Physicochemical, Electrochemical, and Spectroscopic Characterization of Zinc-Based Room-Temperature Molten Electrolytes and Their Application in Rechargeable Batteries

Room-temperature zinc ion-conducting molten electrolytes based on acetamide, urea, and zinc perchlorate or zinc triflate have been prepared and characterized by various physicochemical, spectroscopic, and electrochemical techniques. The ternary molten electrolytes are easy to prepare and can be handled under ambient conditions. They show excellent stability, high ionic conductivity, relatively low viscosity, and other favorable physicochemical and electrochemical properties that make them good electrolytes for rechargeable zinc batteries. Specific conductivities of 3.4 and 0.5 mS cm(-1) at 25 degrees C are obtained for zinc-perchlorate-and zinc-triflate-containing melts, respectively.

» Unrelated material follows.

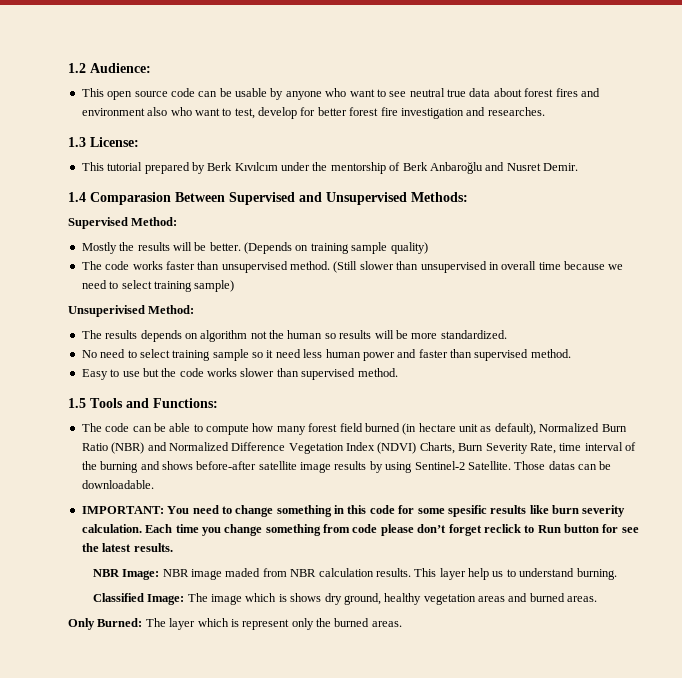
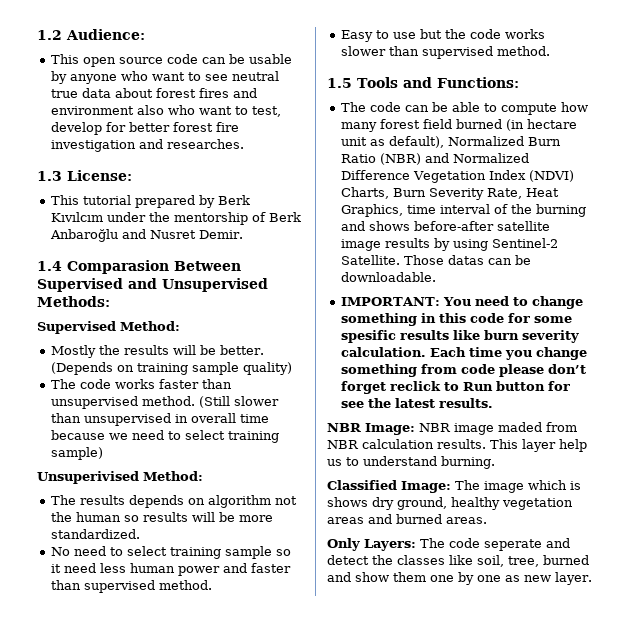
(556, 448) none -> [525,188,559,197] [340,204,403,217] Heat Graphics,
[97,618,402,630] Burned: The layer which is represent only the burned areas. -> [364,538,570,551] [327,555,589,567] [327,572,592,585] Layers: The code seperate and detect the classes like soil, tree, burned and show them one by one as new layer.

Vibrational spectroscopic data reveal that the free ion concentration is high in the optimized composition. Rechargeable Zn batteries have been assembled using the molten electrolytes, with gamma-MnO2 as the positive electrode and Zn as the negative electrode. They show excellent electrochemical characteristics with high discharge capacities. This study opens up the possibility of using acetamide-based molten electrolytes as alternate electrolytes in rechargeable zinc batteries. (C) 2009 The Electrochemical Society.